James Madison’s Montpelier: Connecting the Past to the Present

by Kristi Mukk

Kristi Mukk is a rising senior from Mililani, Hawaii. She is majoring in Rhetoric and Communications and minoring in English. She is a dancer and communications director for Ngoma African Dance Company. This is her first time working for the Race & Racism Project as a Summer Fellow, and she is excited to continue her work in the course Digital Memory & the Archive in Fall 2018.

The Mere Distinction of Colour exhibit at James Madison’s Montpelier opened to the public on June 5, 2017 and is located in the cellars under the mansion. The exhibit invites visitors to confront the great American paradox of the reality of slavery in a country that values liberty and freedom. Enslaved people played a large role in the lives of James and Dolley Madison. James Madison grew up around enslaved people working on the Montpelier plantation, and they were part of his birthright when his father passed away. Dolley Madison utilized the skills of the enslaved people to uphold her social status. James Madison served as president of the American Colonization Society, a group which sought to send free blacks to Africa as an alternative to emancipation in the United States. At the time of James Madison’s death, there were about 120 enslaved people at Montpelier. After his death, the enslaved people were not freed, but sold by Dolley Madison due to her financial situation.

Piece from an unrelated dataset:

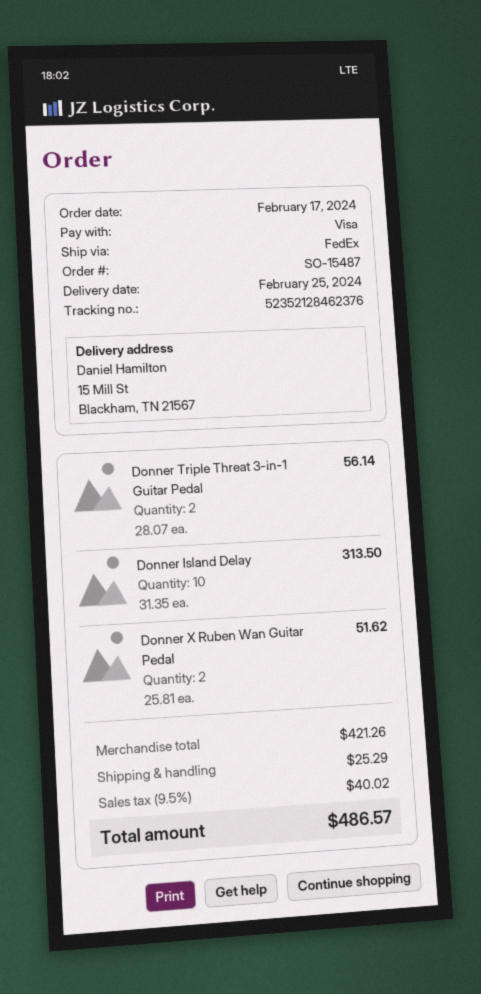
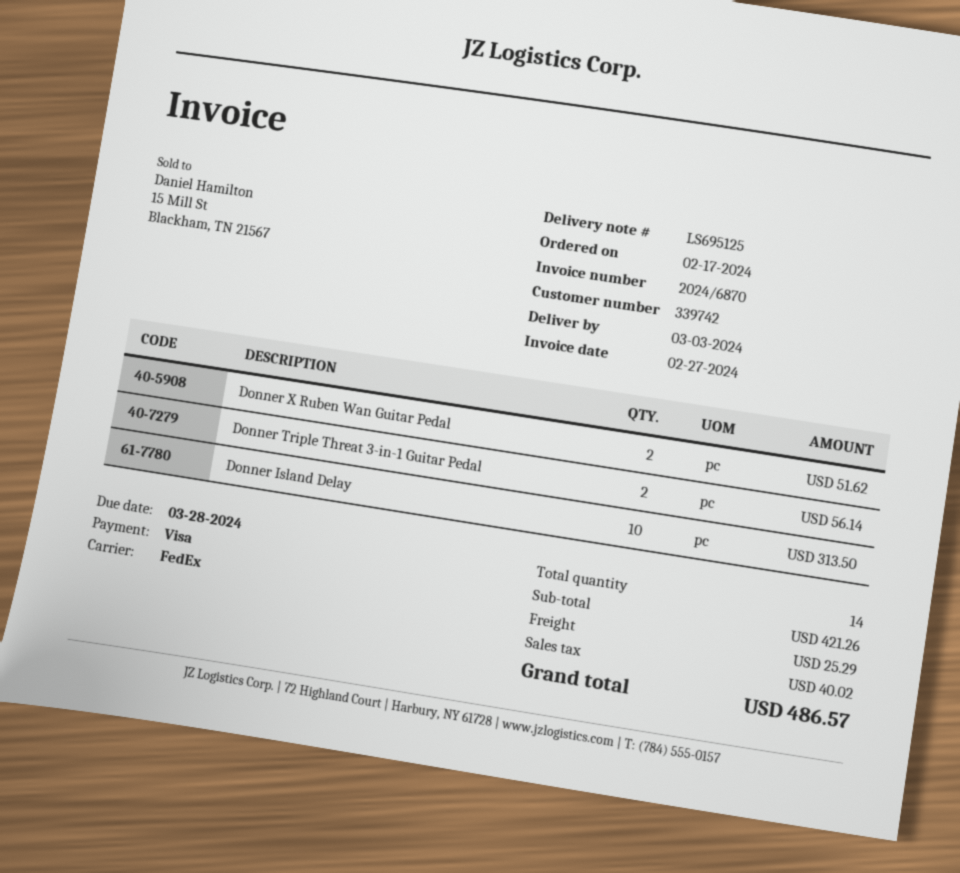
delivery date: 2024-02-25 -> 2024-03-03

The Mere Distinction of Colour exhibit is divided into two parts. The first part describes the significant economic impact of slavery on the American economy and provides context of the opinions and debates of various people of the time about the institution of slavery. Madison considered slavery “a sad blot on our free Country,” and although he did not believe in inferiority based on the color of your skin, he believed that white prejudice would prevent blacks and whites from coexisting peacefully. The exhibit also confronts the very legacy of James Madison, the Father of the Constitution, by displaying the way that the Three-Fifths Compromise and Fugitive Slave Acts protected the institution of slavery. Rather than thinking of slavery as history that is disconnected from the present, visitors are forced to grapple with difficult questions about how the legacy of slavery affects current events and conversations of race, human rights, and how difficult history is often ignored. A multi-screen video connects the legacy of slavery to the present day crisis of police brutality, poverty in black communities, and mass incarceration. Although some visitors may feel uneasy about confronting the difficult history of slavery, sometimes it is necessary to “re-break the bone in order for it to heal correctly,” as a video in the exhibit stated.

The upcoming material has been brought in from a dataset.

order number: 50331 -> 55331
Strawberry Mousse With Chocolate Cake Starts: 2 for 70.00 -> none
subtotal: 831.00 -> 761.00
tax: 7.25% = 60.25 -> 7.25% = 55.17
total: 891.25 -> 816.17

The second part of the exhibit focuses more on the descendants of the enslaved people and gives voices, names, and faces to those who were enslaved at Montpelier. According to Terry Brock, senior research archaeologist at Montpelier, the effort to tell the stories of the enslaved people and to reach out to the descendant community was a bottom-up effort from the archaeologists that were finding artifacts of the enslaved people at Montpelier. These artifacts are used in the exhibit to debunk myths about slavery and give visitors a glimpse into the daily lives of enslaved people at Montpelier. The exhibit confronts the notion of “person or property” and tells of the resilience, strength, and humanity of the enslaved. Visitors are confronted with the realities of life as an enslaved person who can be separated from your family at any time.  A video in the exhibit tells the story of Ellen Stewart, an enslaved person whose family was divided after her family members were sold away from Montpelier by Dolley Madison.

 

Montpelier has done an exemplary job at presenting the difficult history of slavery and the relationship of Founding Father James Madison to the institution of slavery. Combining archaeology, oral histories, technology, art, and historical fact in this interactive exhibit causes visitors to navigate questions of the connection between the legacy of slavery in the past to the present-day injustices against black people. A denial of the institution of slavery is itself a form of racism as it denies the acknowledgement of the injustices against the enslaved people and the feelings of their descendants. Montpelier’s efforts to involve the descendant community in the creation of this exhibit and the telling of the stories of their ancestors is something that other historical sites should emulate as well. Montpelier also offers archaeological digs that the general public can get involved in so that they can have a hands-on experience with artifacts. The archaeologist-activists of Montpelier have succeeded at telling a more inclusive history—a more complete history of Montpelier that includes the voices of the enslaved people and not just the privileged. By involving both the descendent community and the general public in the creation of public memory, they have expanded public consciousness about the past and connected it to the present. An acknowledgement of the horrific legacy of slavery is necessary for America to heal and become a more just and equitable place for all in the future.